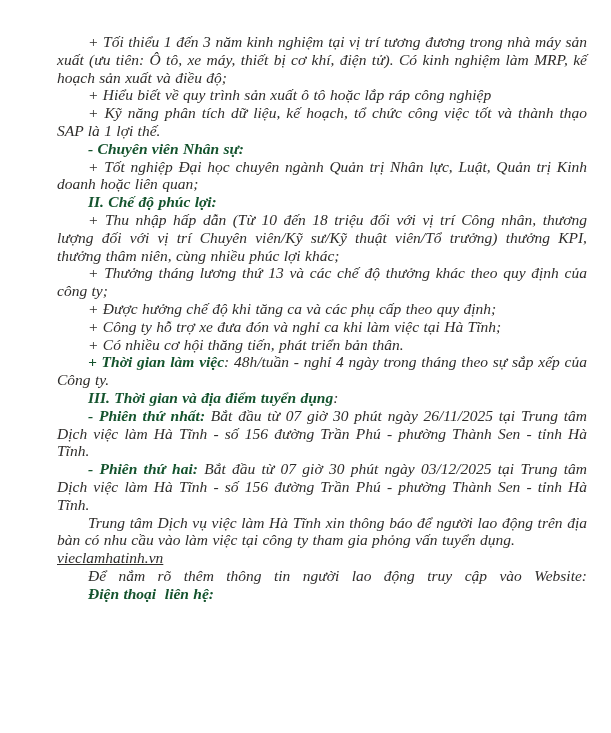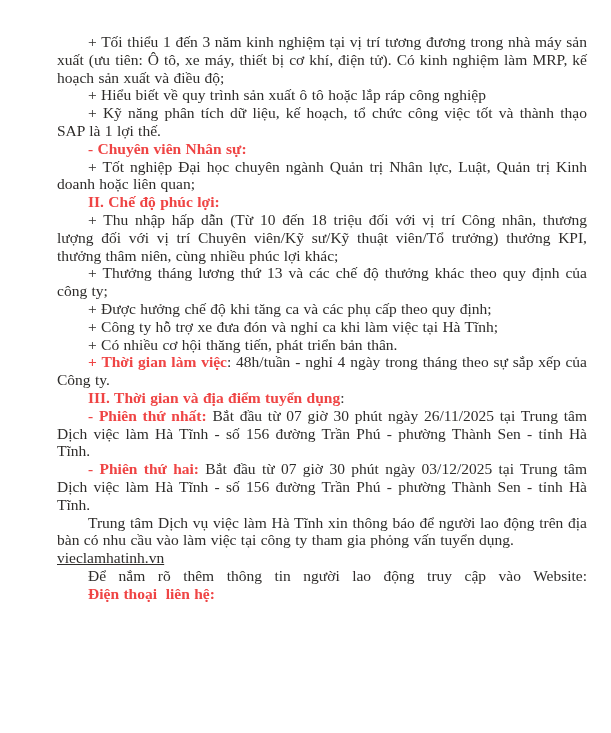"+ Tối thiểu 1 đến" .page { font-style: none -> italic }
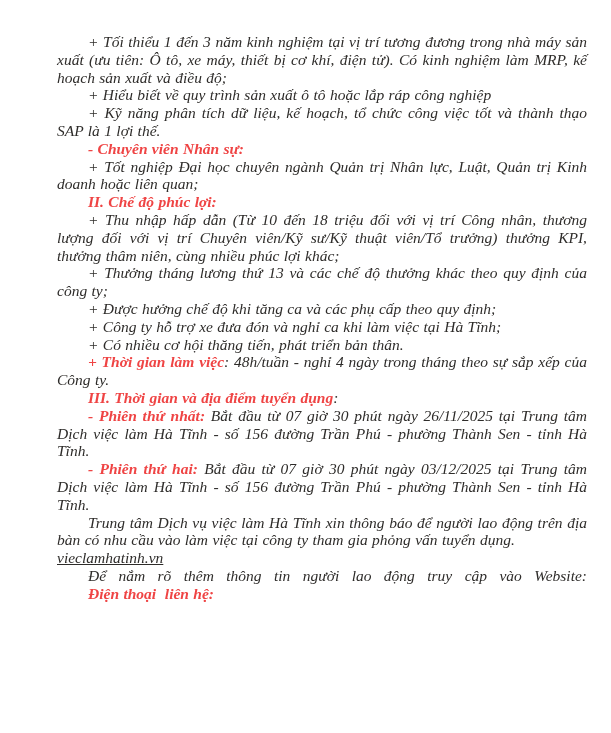"- Chuyên viên Nhân sự:" .run.b { color: #ef4444 -> #14532d }
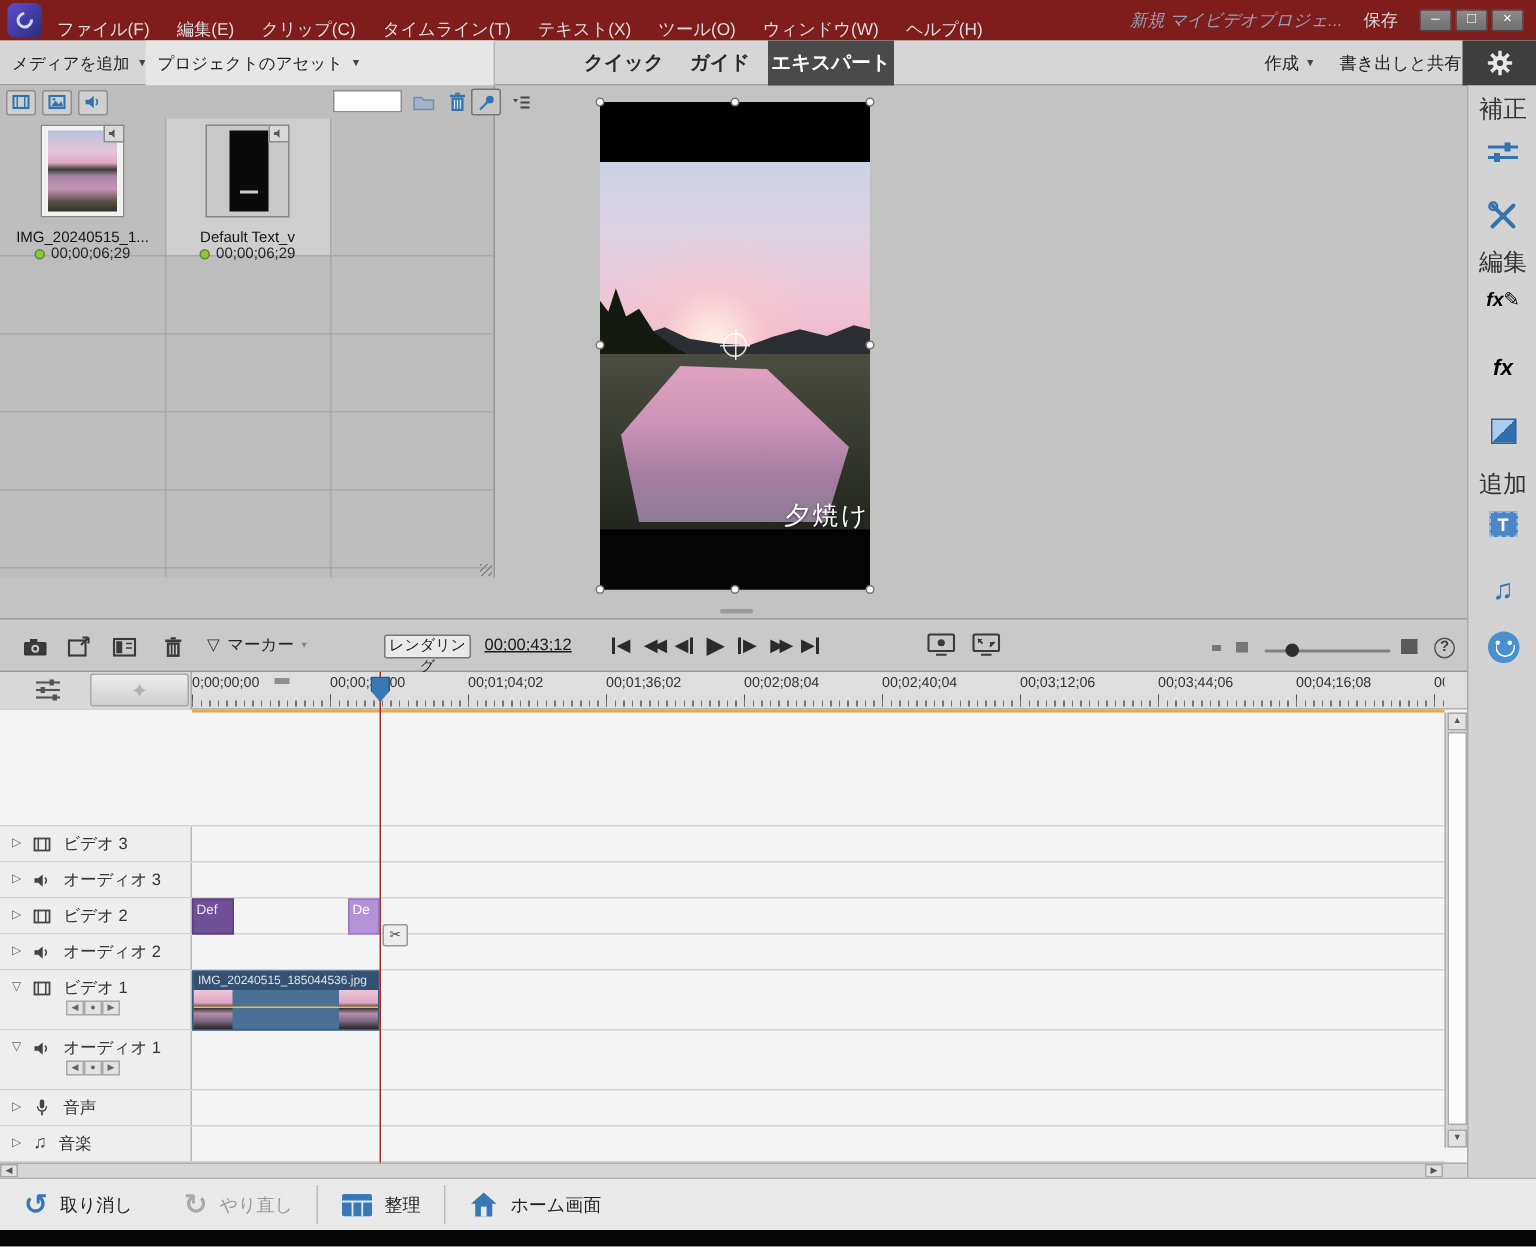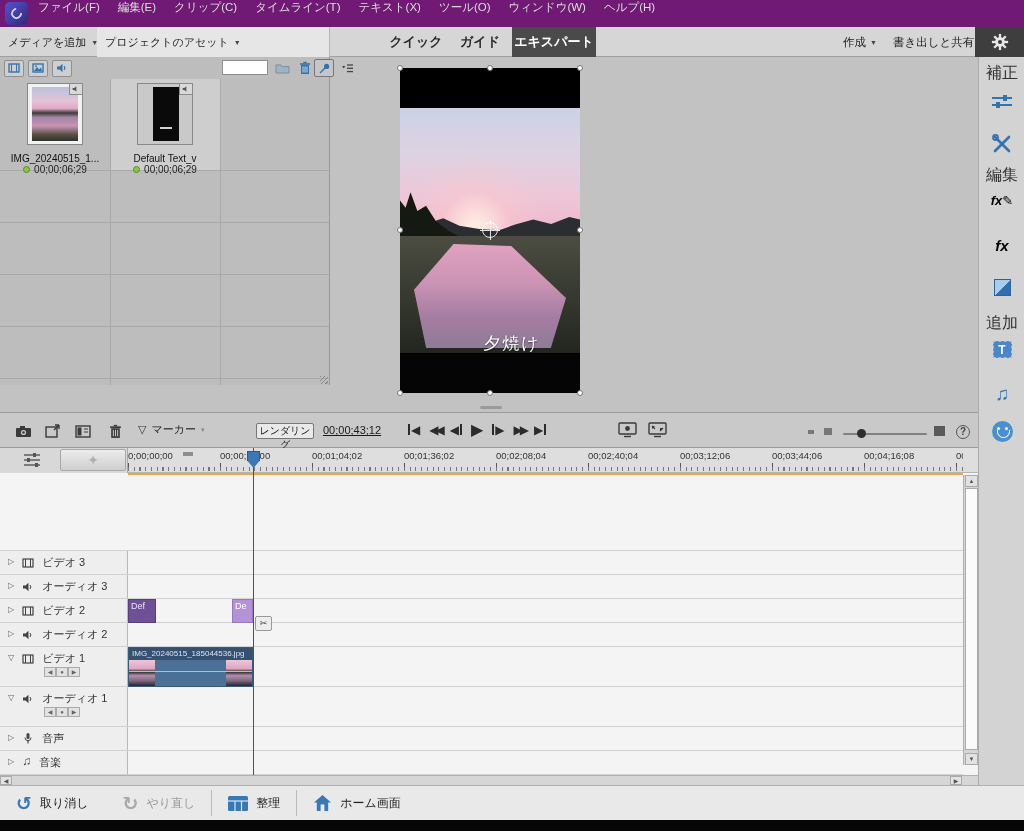"ファイル(F)" #titlebar { align-items: flex-start -> flex-end; background: #701a75 -> #7f1d1d }
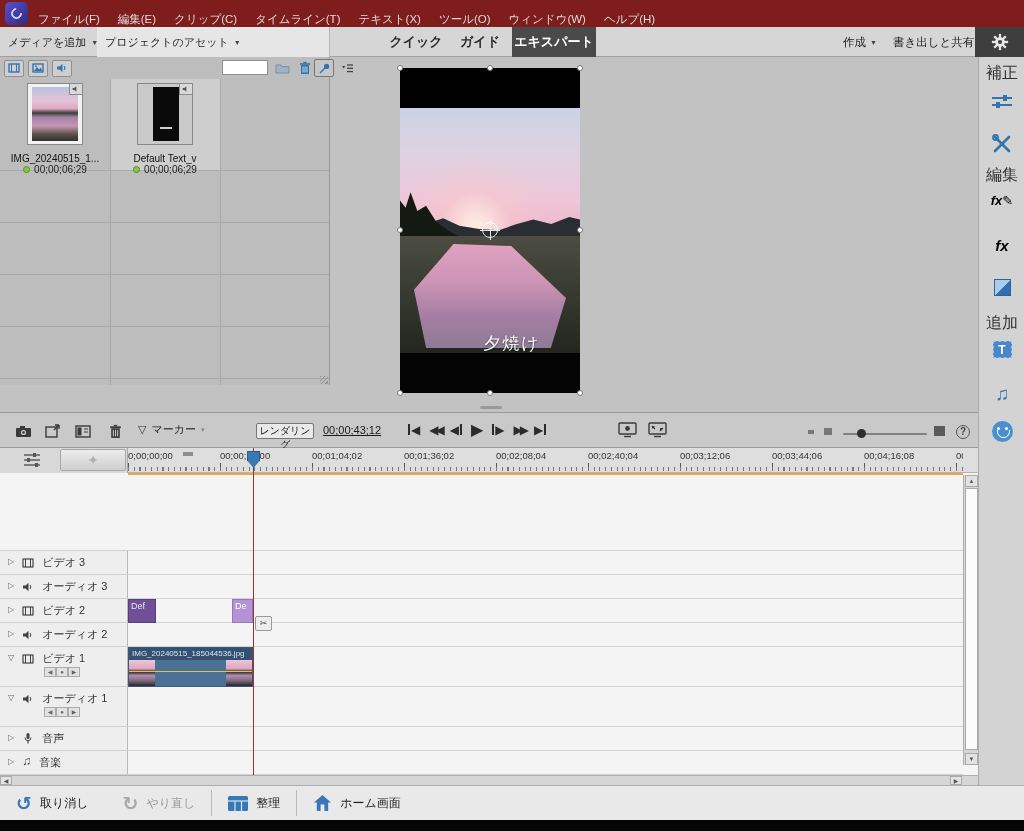"新規 マイビデオプロジェ..." div.tb-right { html: none -> <div> <span>新規 マイビデオプロジェ...</span> <span>保存</span> <span> <span>–</span> <span>□</span> <span>×</span> </span> </div> }
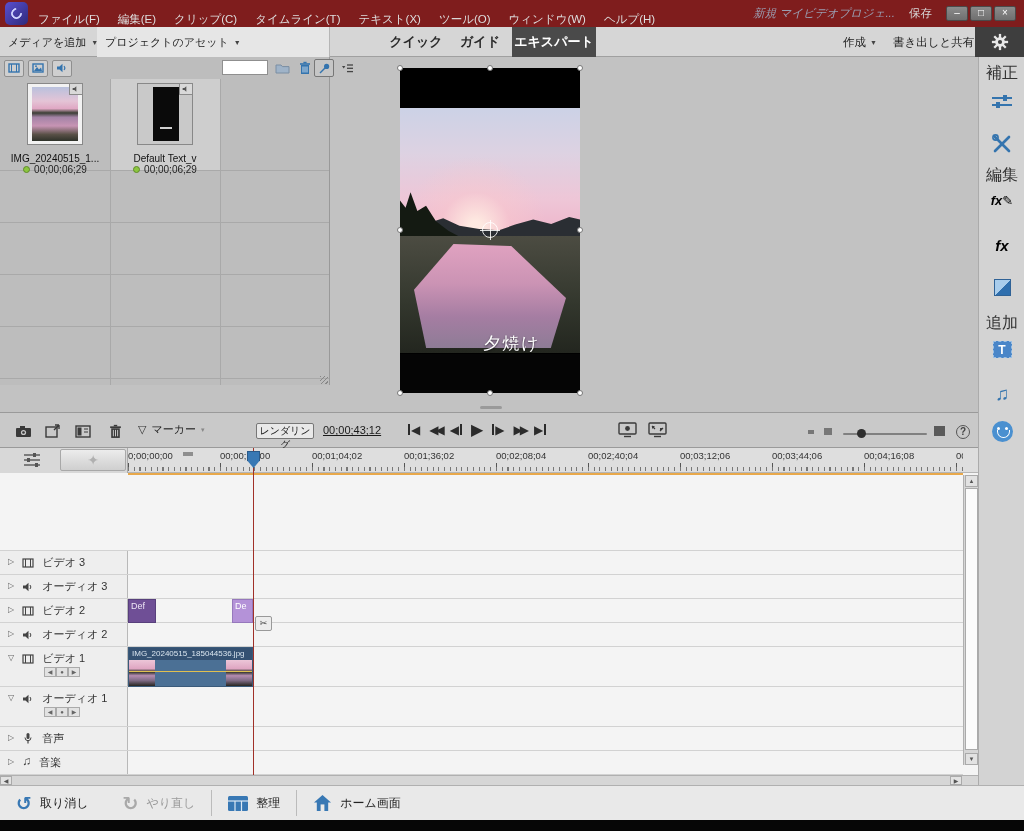"夕焼け" .mv-title { text-align: center -> right }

WORK ORDER>
Set the material down exactly, images excluded.

EXERCISE RESPONSE>
"+ Tối thiểu 1 đến" .page { font-style: none -> italic }
"- Chuyên viên Nhân sự:" .run.b { color: #ef4444 -> #14532d }
"ファイル(F)" #titlebar { align-items: flex-start -> flex-end; background: #701a75 -> #7f1d1d }
"新規 マイビデオプロジェ..." div.tb-right { html: none -> <div> <span>新規 マイビデオプロジェ...</span> <span>保存</span> <span> <span>–</span> <span>□</span> <span>×</span> </span> </div> }
"夕焼け" .mv-title { text-align: center -> right }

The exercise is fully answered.